◆ TASK TO COMPLETE: Dropping every picture, set down exactly the lines in the entries below, starting with the line with "background: #e5e5e5 ->" and going on through the line with "text: 6 -> 9".

◆ EXERCISE DATA:
[Start of Attachment]

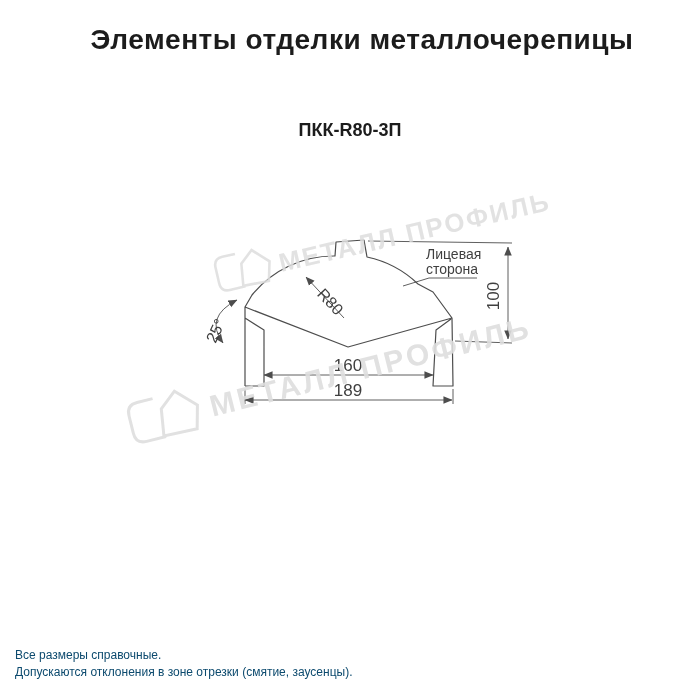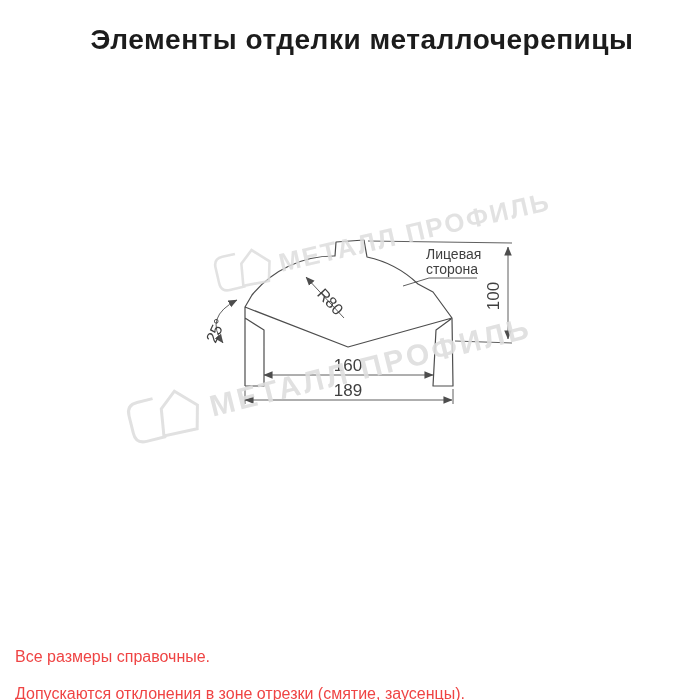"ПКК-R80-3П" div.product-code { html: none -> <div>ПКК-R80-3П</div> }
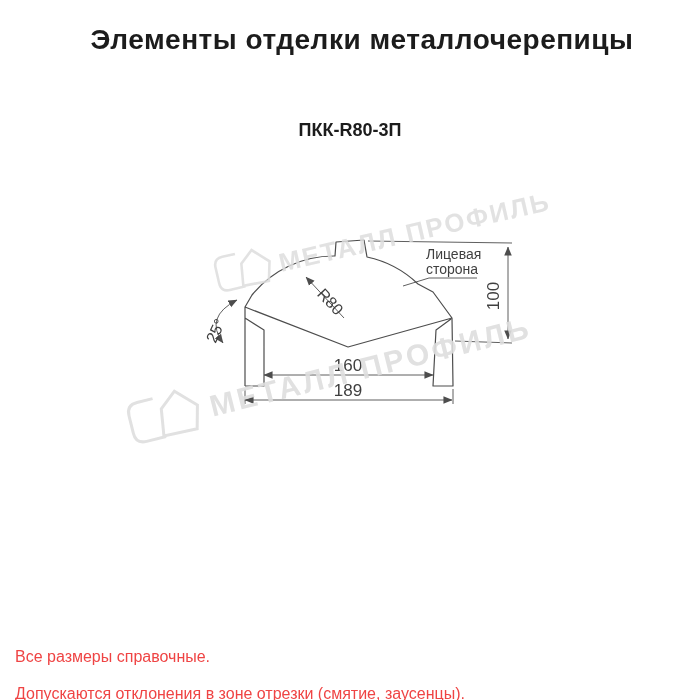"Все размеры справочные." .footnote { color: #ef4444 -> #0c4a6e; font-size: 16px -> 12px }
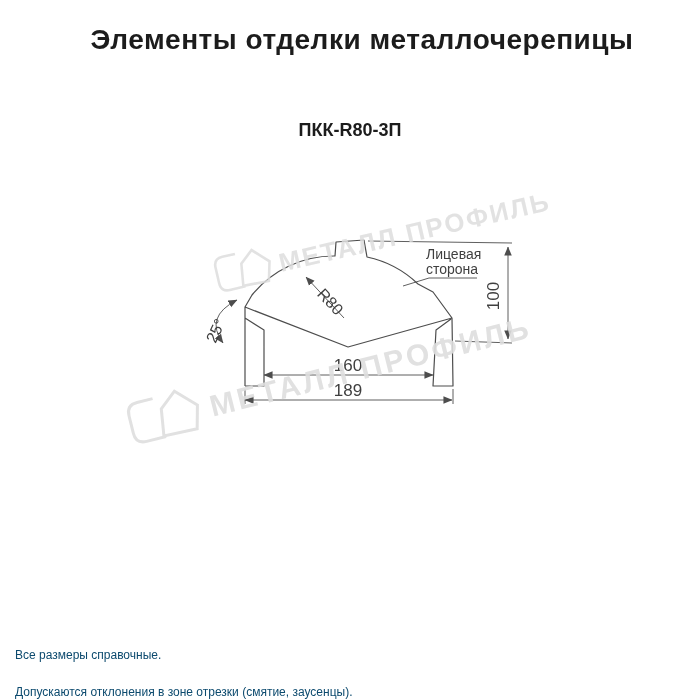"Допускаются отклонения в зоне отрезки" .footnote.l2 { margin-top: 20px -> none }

[End of Attachment]
[Start of Attachment]

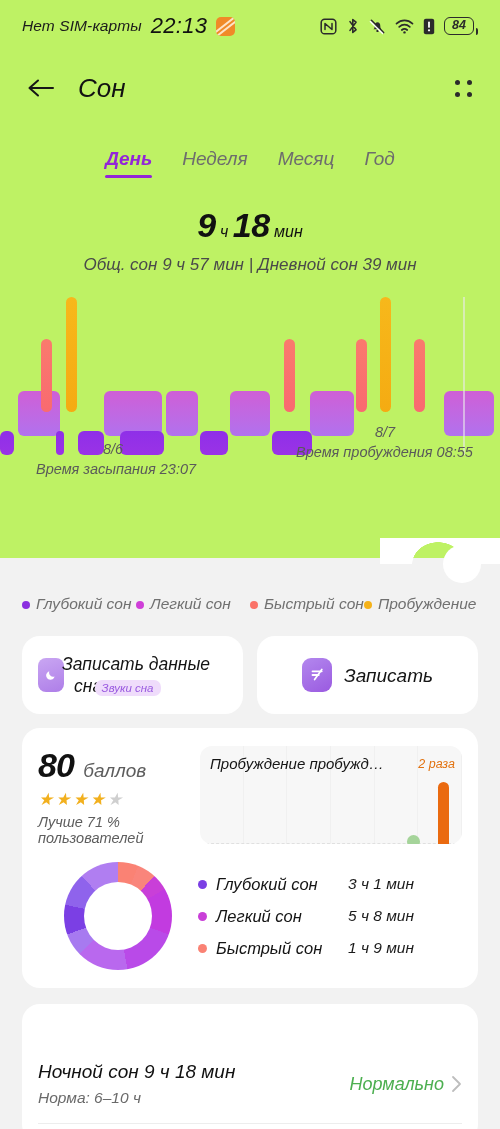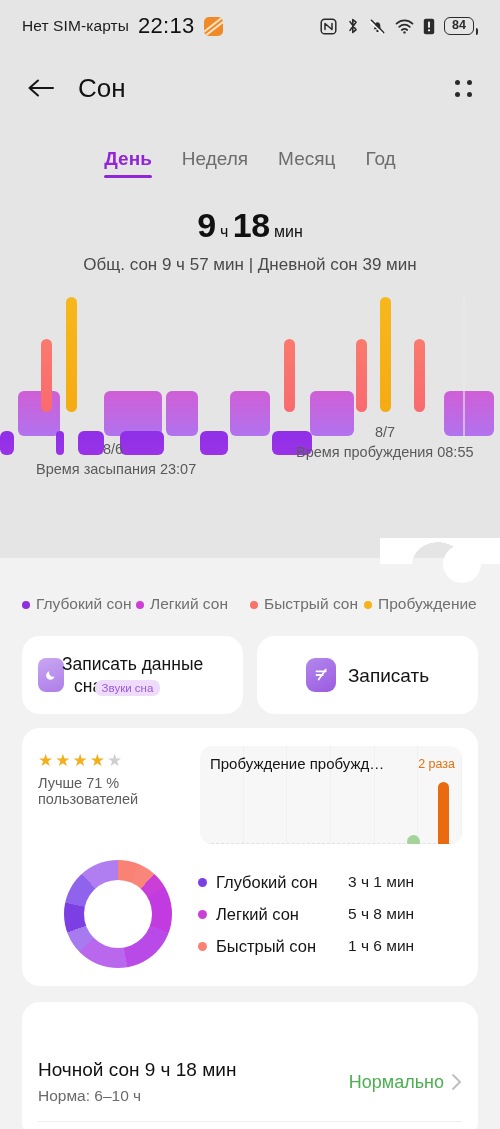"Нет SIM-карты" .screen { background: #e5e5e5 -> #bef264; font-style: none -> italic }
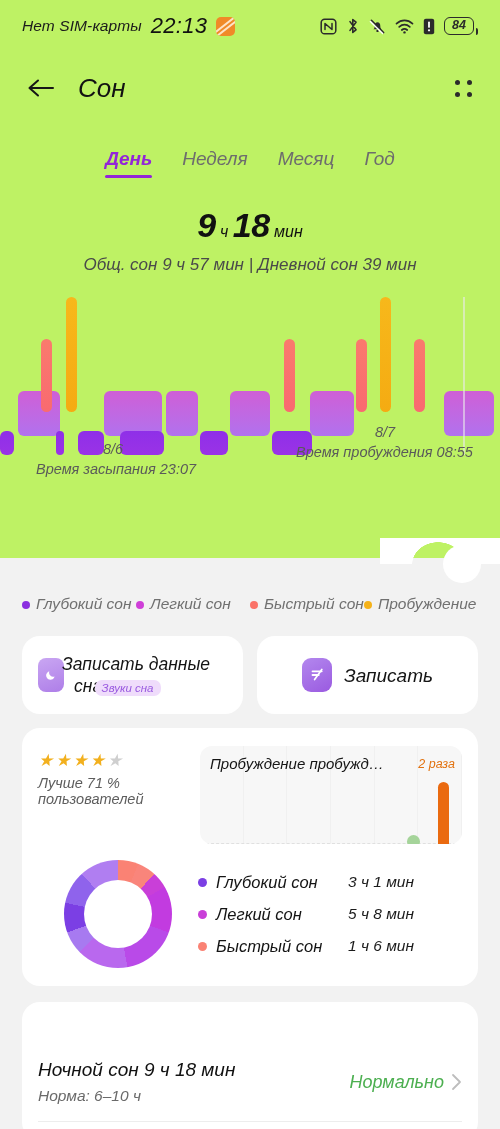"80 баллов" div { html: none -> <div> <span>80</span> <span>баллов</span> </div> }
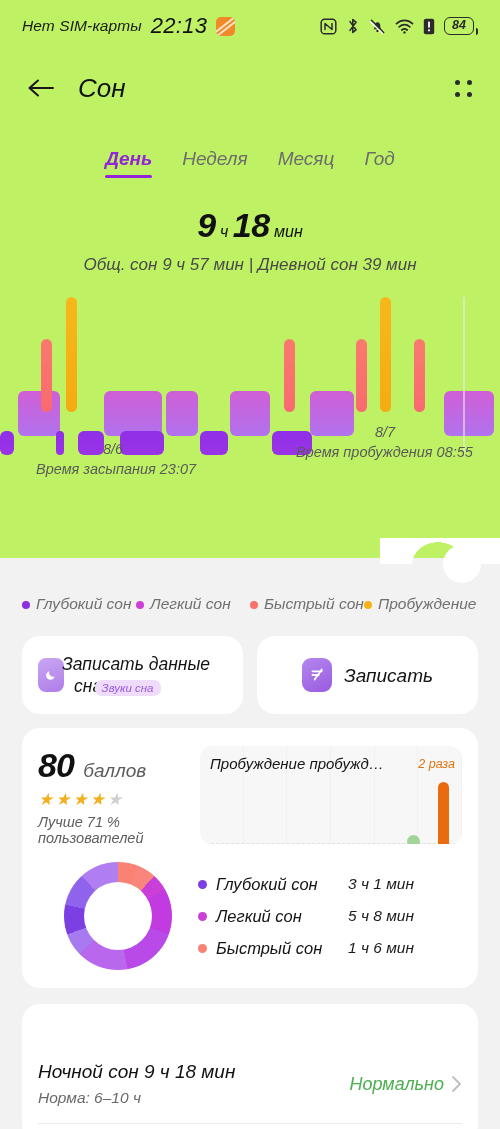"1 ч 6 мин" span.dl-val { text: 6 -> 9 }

[End of Attachment]

◆ SOLUTION FOR THIS EXERCISE:
"Нет SIM-карты" .screen { background: #e5e5e5 -> #bef264; font-style: none -> italic }
"80 баллов" div { html: none -> <div> <span>80</span> <span>баллов</span> </div> }
"1 ч 6 мин" span.dl-val { text: 6 -> 9 }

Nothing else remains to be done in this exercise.